GAZETECİLİK MESLEĞİ TEHDİT ALTINDADIR
Gazetecilerden ele geçen gizli belgelerin suç delili sayılmaması gerektiğini ifade eden Balbay, “Gazetecilik mesleği tehdit altındadır. Eğer gazeteci elinde bulundurduğu belgeler nedeniyle yargılanırsa gazetecilik mesleği yapılamaz hale gelir" dedi. Balyoz davasında 102 asker hakkındaki yakalamaya yapılan itirazın değerlendirildiği gün Başbakan’ın önce Genelkurmay Başkanı İlker Başbuğ ardından da Adalet Bakanı Sadullah Ergin’le görüştüğünü hatırlatan Balbay, mahkeme heyetine şu soruyu yöneltti:
“Türk yargısı bugüne kadar hangi siyasi davadan yüzünün akıyla çıkmıştır? a-Menderes Davası, b-Deniz Gezmiş Davası c-12 Eylül Davaları d-Hiçbiri seçimi siz yapın"
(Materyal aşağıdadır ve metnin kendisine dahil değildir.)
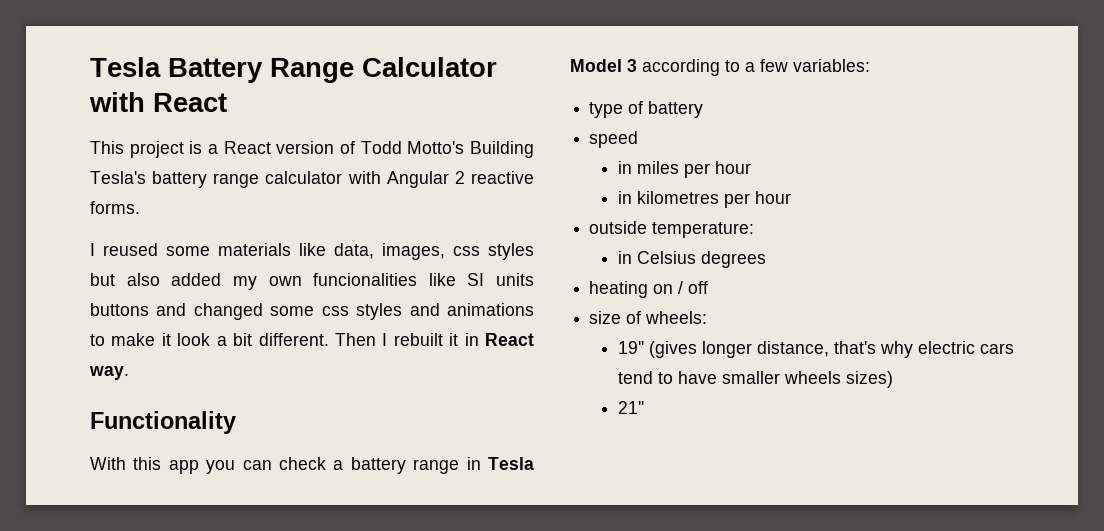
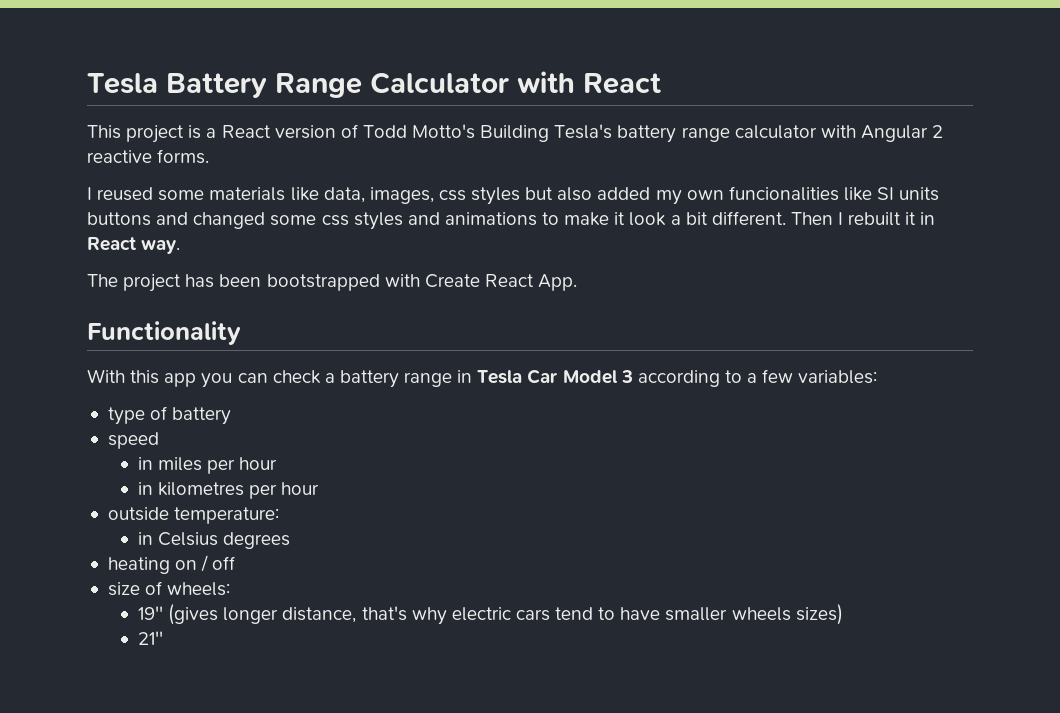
(129, 373) none -> [87,274,578,292] // The project has been bootstrapped with Create React App.
(534, 463) none -> [527,369,558,384] Car

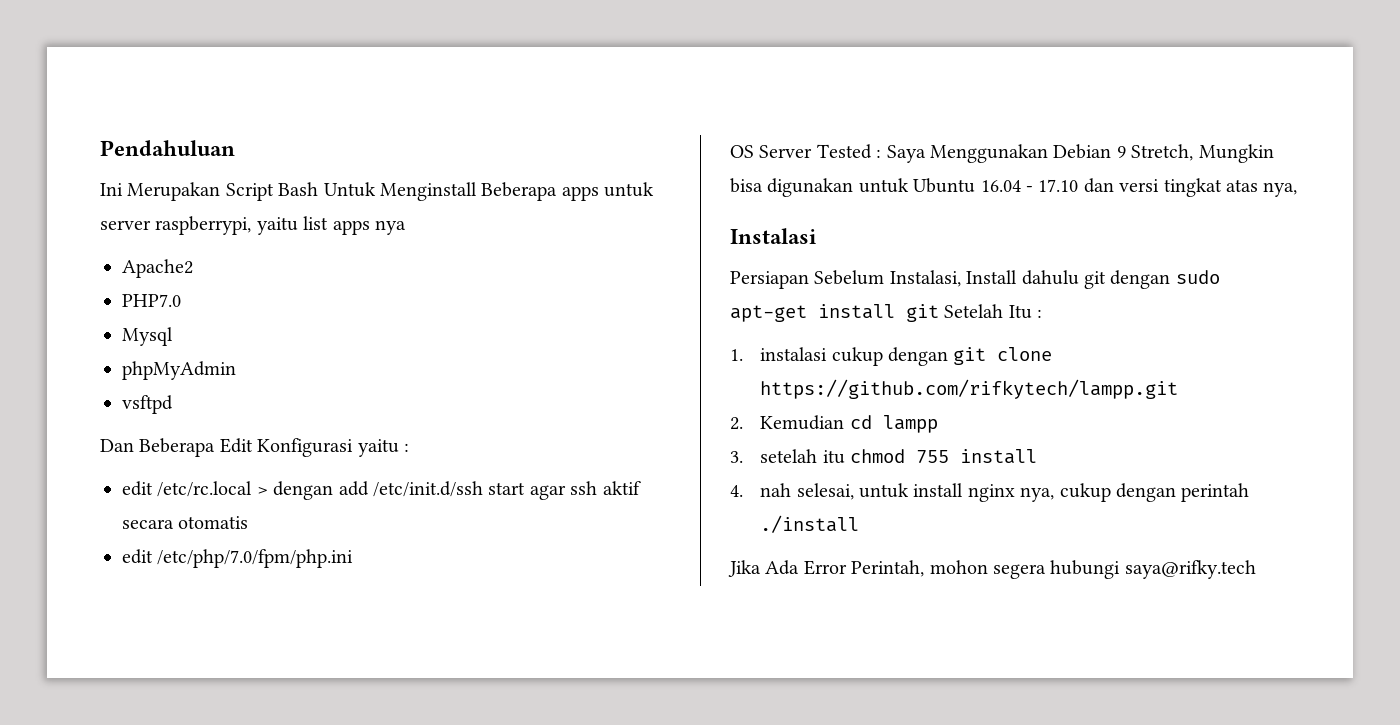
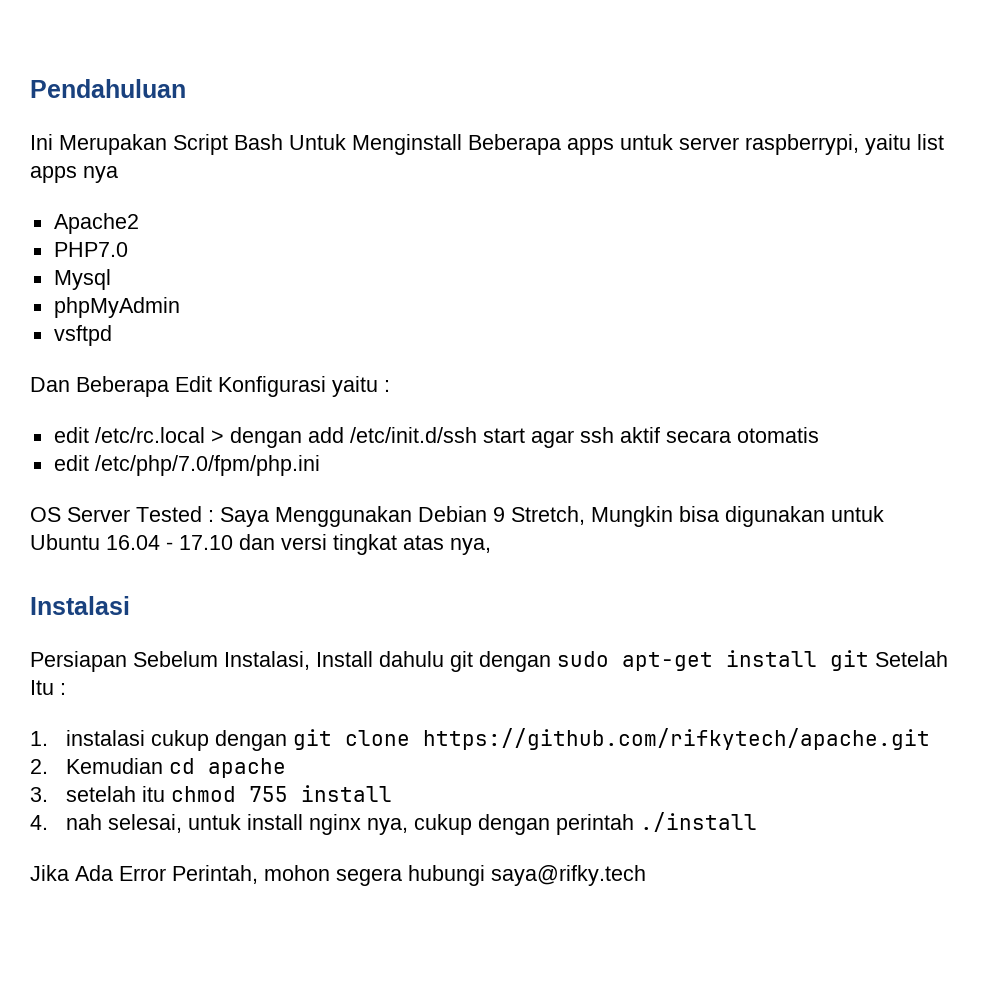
[760,379,1179,399] https://github.com/rifkytech/lampp.git -> [423,728,931,750] https://github.com/rifkytech/apache.git
[882,415,938,433] lampp -> [208,758,287,778] apache

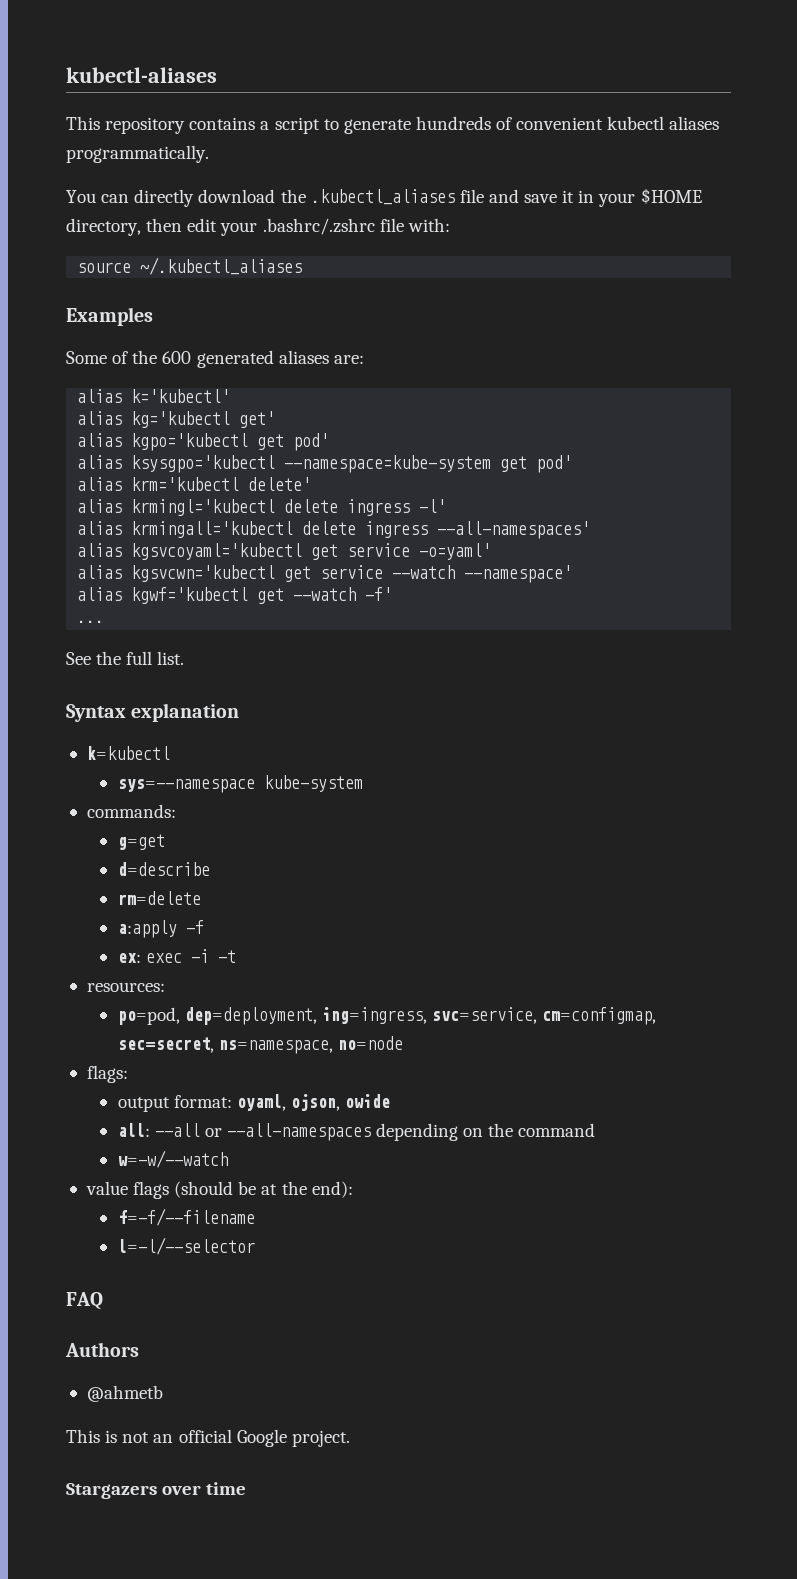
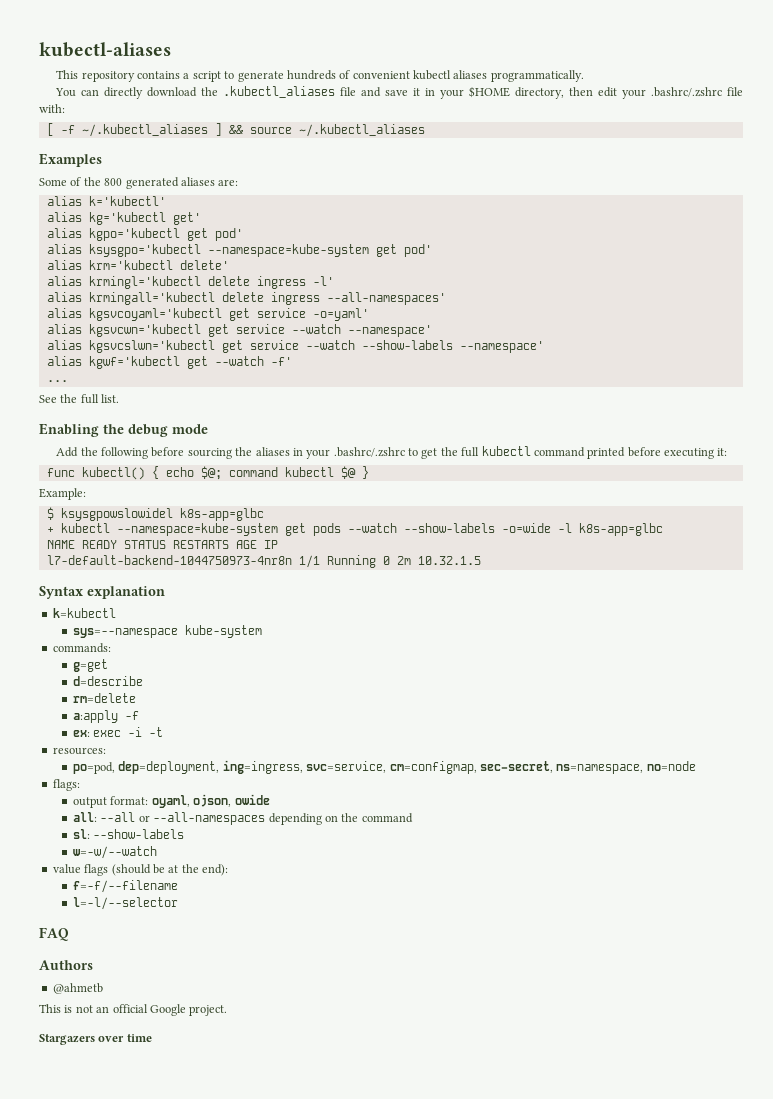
(450, 225) none -> [46,123,243,137] [ -f ~/.kubectl_aliases ] &&
[162,351,192,364] 600 -> [104,178,123,186] 800
(573, 574) none -> [46,340,544,353] // alias kgsvcslwn='kubectl get service --watch --show-labels --namespace'
(185, 658) none -> [39,423,208,437] [56,446,728,459] [46,466,369,480] [39,488,86,500] [46,507,264,521] [46,523,663,536] [46,540,278,549] [46,555,481,568] // Enabling the debug mode // Add the following before sourcing the aliases in your .bashrc/.zshrc to get the full kubectl command printed before executing it: // func kubectl() { echo $@; command kubectl $@ } // Example: // $ ksysgpowslowidel k8s-app=glbc // + kubectl --namespace=kube-system get pods --watch --show-labels -o=wide -l k8s-app=glbc // NAME READY STATUS RESTARTS AGE IP // l7-default-backend-1044750973-4nr8n 1/1 Running 0 2m 10.32.1.5
(596, 1130) none -> [73,829,185,839] // sl: --show-labels

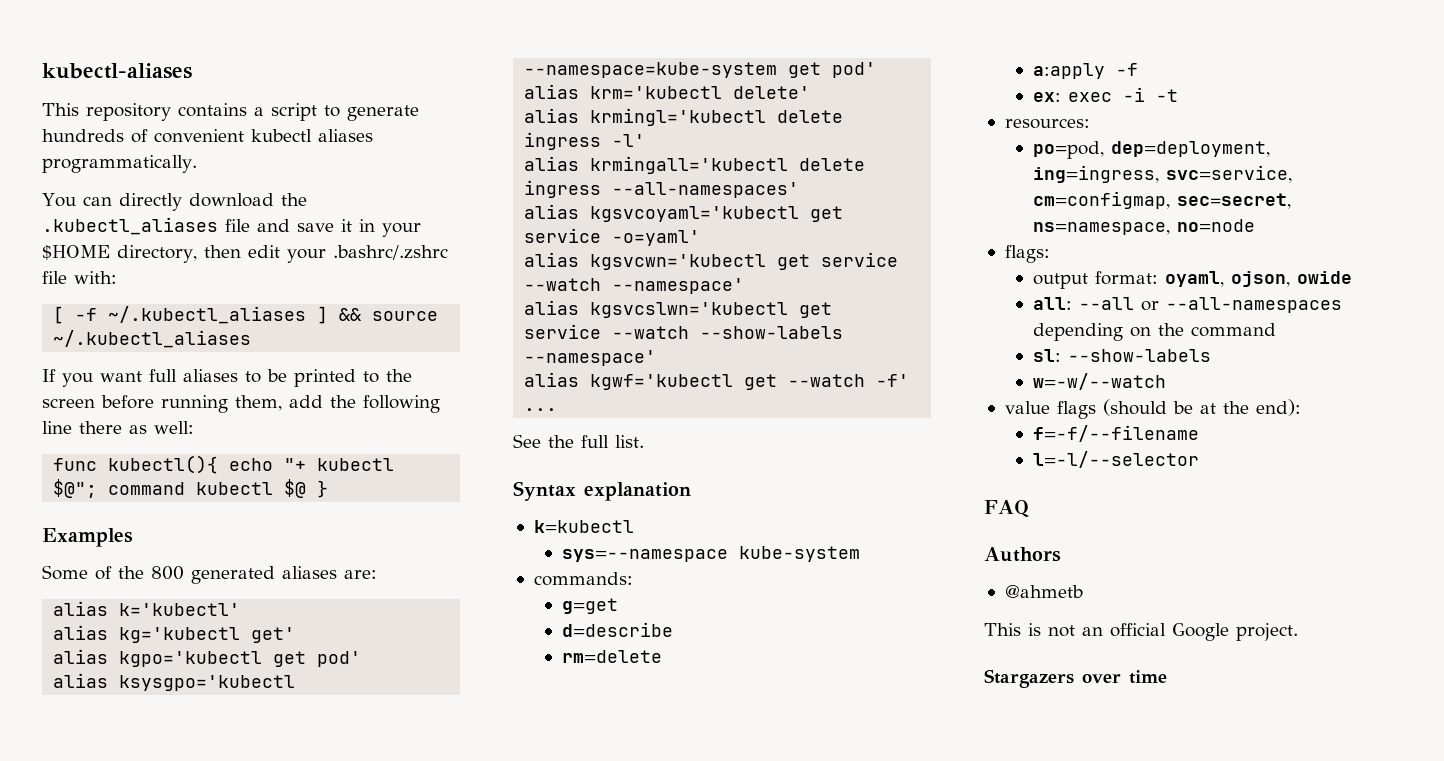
(425, 130) none -> [42,369,412,387] [42,395,440,413] [42,421,194,434] [53,455,395,474] [53,479,329,498] // If you want full aliases to be printed to the screen before running them, add the following line there as well: // func kubectl(){ echo "+ kubectl $@"; command kubectl $@ }
[39,423,208,437] [56,446,728,459] [46,466,369,480] [39,488,86,500] [46,507,264,521] [46,523,663,536] [46,540,278,549] [46,555,481,568] // Enabling the debug mode // Add the following before sourcing the aliases in your .bashrc/.zshrc to get the full kubectl command printed before executing it: // func kubectl() { echo $@; command kubectl $@ } // Example: // $ ksysgpowslowidel k8s-app=glbc // + kubectl --namespace=kube-system get pods --watch --show-labels -o=wide -l k8s-app=glbc // NAME READY STATUS RESTARTS AGE IP // l7-default-backend-1044750973-4nr8n 1/1 Running 0 2m 10.32.1.5 -> (644, 441) none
RECEP TAYYİP ERDOĞAN’IN YERİNDE GÖZÜM VAR
Talepler bölümünde söz alan tutuklu sanık gazeteci Tuncay Özkan da, “Ben bir muhalifim. Recep Tayyip Erdoğan’ın yerinde gözüm var. Onu devirmek istiyorum. Türkiye’yi daha iyi yönetmek istiyorum. Her şeyle ilgili projelerim var. Hata mı ettim? Hata mı ediyorum? Ne kadar düşünce özgürlüğü, o kadar uygarlık” diye konuştu. Kutsal devlete inanmadığını, kutsalının millet olduğunu söyleyen Özkan, “Eğer benim düşüncem kelepçeliyse, vah benim ülkeme" dedi.
Duruşma sanıkların taleplerinin alınmasıyla devam ediliyor.